Does C++ standard guarantee the following?:
template<typename T>
void function(T (&)[1]);
template<typename T>
void function(T*);
int a[1];
function(a); // first function gets called, not second version
Yes, this is guaranteed, but the reason is different than what GMan says. The "array of length 1" overload will be selected because it is more specialized than the second in template functions partial order.

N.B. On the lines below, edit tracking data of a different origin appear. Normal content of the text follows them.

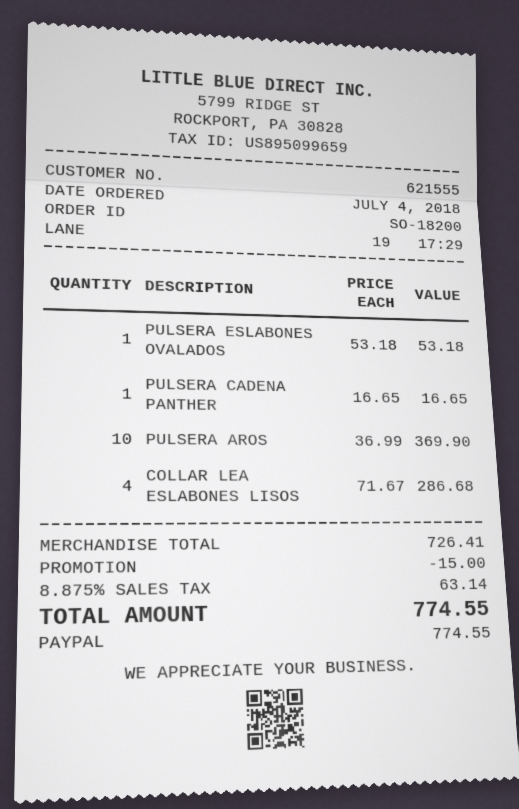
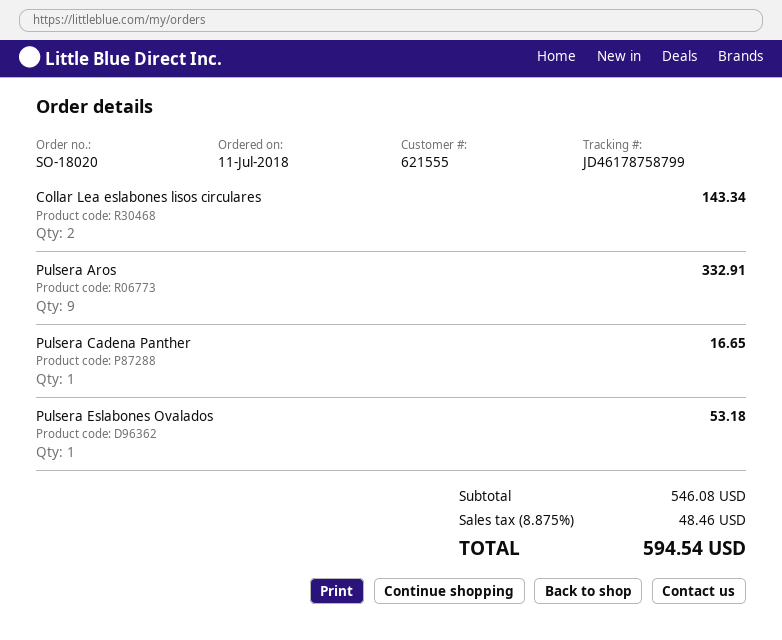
order number: SO-18200 -> SO-18020
order date: 2018-07-04 -> 2018-07-11
PULSERA AROS: 10 for 369.90 -> 9 for 332.91
COLLAR LEA ESLABONES LISOS: 4 for 286.68 -> 2 for 143.34
subtotal: 726.41 -> 546.08
discount: 15.00 -> none
tax: 8.875% = 63.14 -> 8.875% = 48.46
total: 774.55 -> 594.54

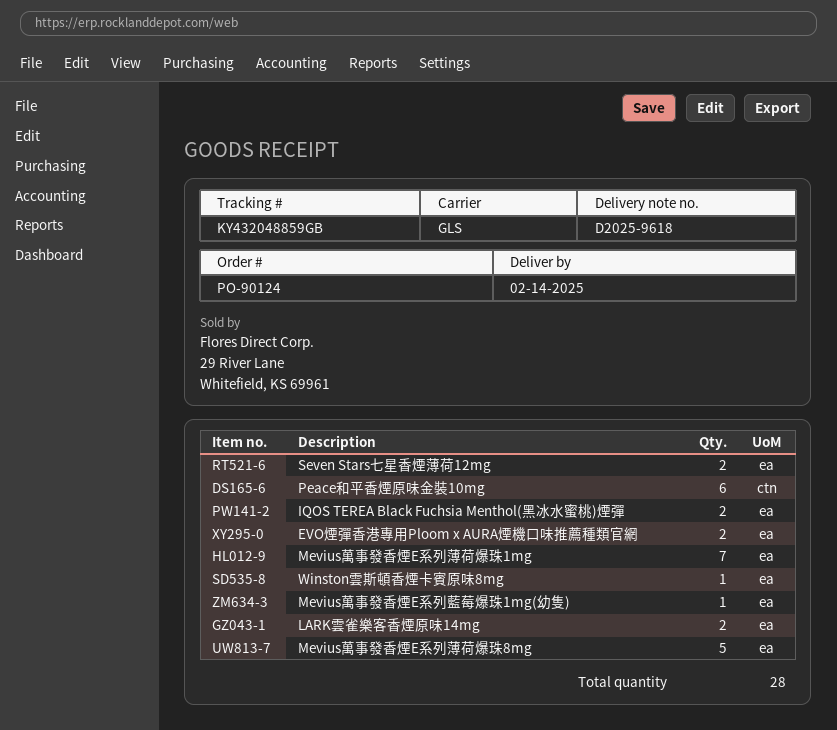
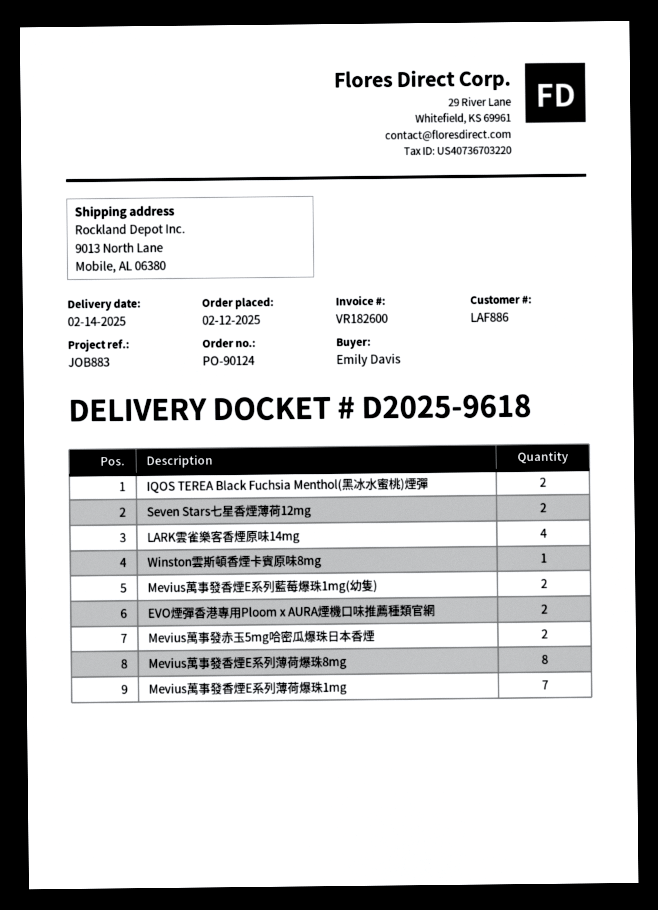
Peace和平香煙原味金裝10mg: 6 -> none
Mevius萬事發香煙E系列藍莓爆珠1mg(幼隻): 1 -> 2
LARK雲雀樂客香煙原味14mg: 2 -> 4
Mevius萬事發香煙E系列薄荷爆珠8mg: 5 -> 8
Mevius萬事發赤玉5mg哈密瓜爆珠日本香煙: none -> 2

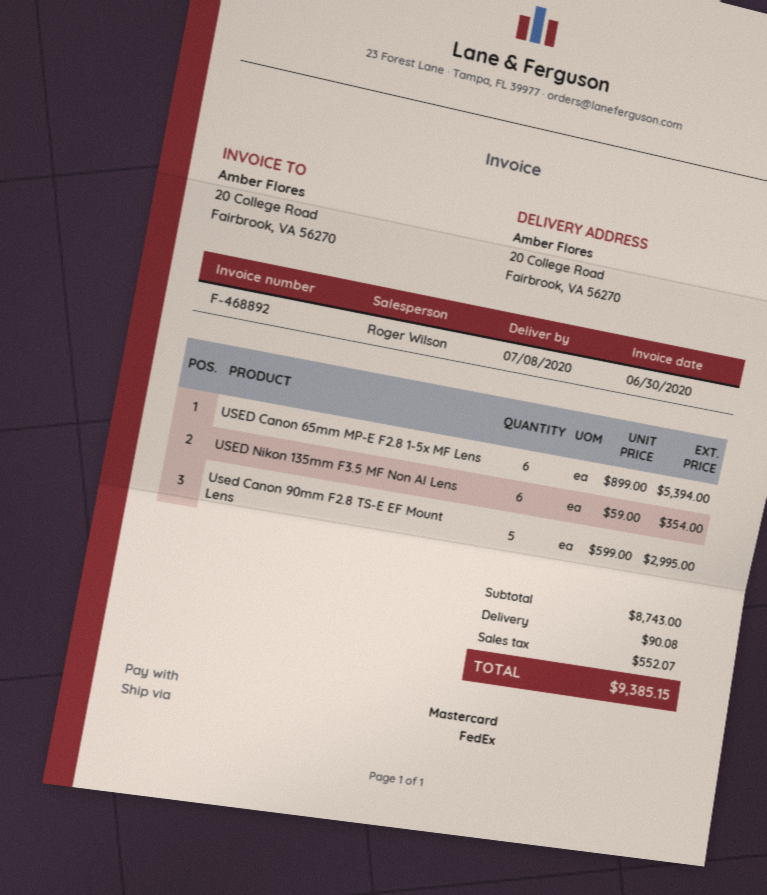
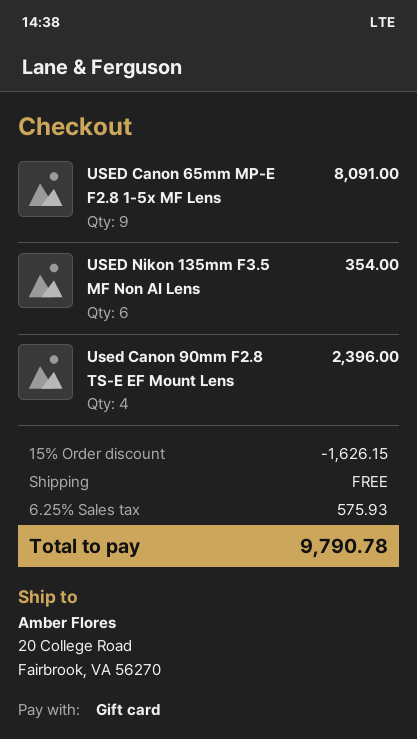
payment method: Mastercard -> gift card
USED Canon 65mm MP-E F2.8 1-5x MF Lens: 6 for 5394.00 -> 9 for 8091.00
Used Canon 90mm F2.8 TS-E EF Mount Lens: 5 for 2995.00 -> 4 for 2396.00
discount: none -> 15% = 1626.15
shipping: 90.08 -> 0.00
tax: 552.07 -> 575.93
total: 9385.15 -> 9790.78

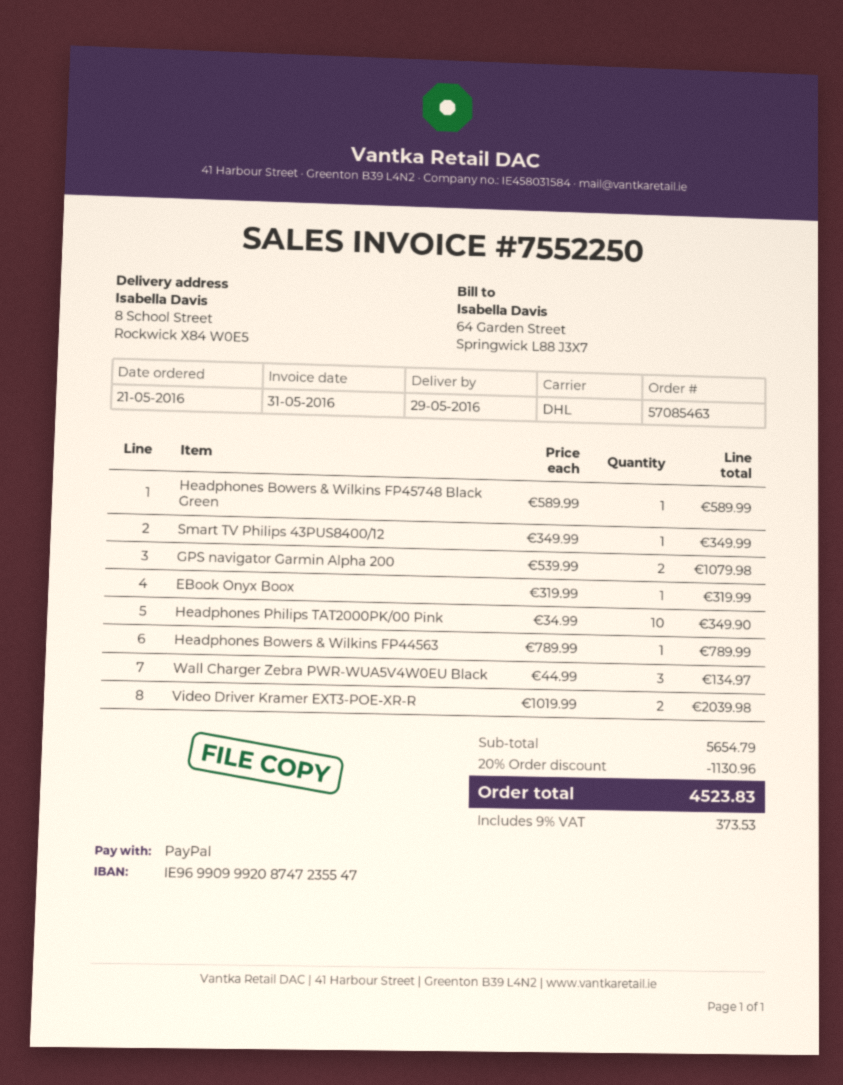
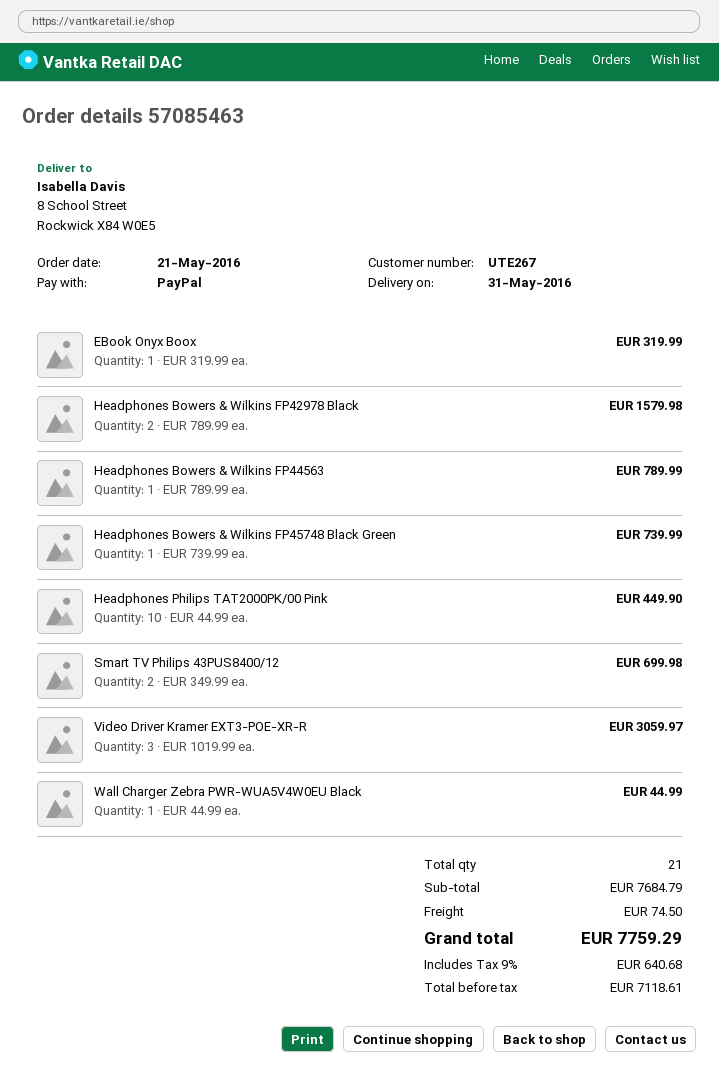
delivery date: 2016-05-29 -> 2016-05-31
Headphones Bowers & Wilkins FP45748 Black Green: 1 x 589.99 = 589.99 -> 1 x 739.99 = 739.99
Smart TV Philips 43PUS8400/12: 1 x 349.99 = 349.99 -> 2 x 349.99 = 699.98
GPS navigator Garmin Alpha 200: 2 x 539.99 = 1079.98 -> none
Headphones Philips TAT2000PK/00 Pink: 10 x 34.99 = 349.90 -> 10 x 44.99 = 449.90
Wall Charger Zebra PWR-WUA5V4W0EU Black: 3 x 44.99 = 134.97 -> 1 x 44.99 = 44.99
Video Driver Kramer EXT3-POE-XR-R: 2 x 1019.99 = 2039.98 -> 3 x 1019.99 = 3059.97
Headphones Bowers & Wilkins FP42978 Black: none -> 2 x 789.99 = 1579.98
subtotal: 5654.79 -> 7684.79
discount: 20% = 1130.96 -> none
shipping: none -> 74.50
tax: 9% = 373.53 -> 9% = 640.68
total: 4523.83 -> 7759.29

Basically, it means that an argument in the form T(&)[1]
will always match the second template argument in the form T*
, so the first overload will always be selected when conversion sequences don't decide.
From 13.3.3:
Given these definitions, a viable function F1 is defined to be a better function than another viable function F2 if for all arguments i, ICSi(F1) is not a worse conversion sequence than ICSi(F2), and then
for some argument j, ICSj(F1) is a better conversion sequence than ICSj(F2), or, if not that,
F1 is a non-template function and F2 is a template function specialization, or, if not that,
F1 and F2 are template functions, and the function template for F1 is more specialized than the tem- plate for F2 according to the partial ordering rules described in 14.5.5.2, or, if not that,
...
Normal functions are only affected by the first item; when any template functions are in the set of candidate functions, the second or third item can decide. The reason we want it like that is we want to be able to write seemingly ambiguous templated overloads. Eg.
template <class T> void f(T);
template <class T> void f(T*);
would otherwise be ambiguous for int*
. In C++0x, you can even write declarations like:
template <class ...Ts> void f(const Ts&... args);
template <class T, class ... Ts> void f(const T& a, const Ts&... args);
and the second will be selected whenever there is at least one argument.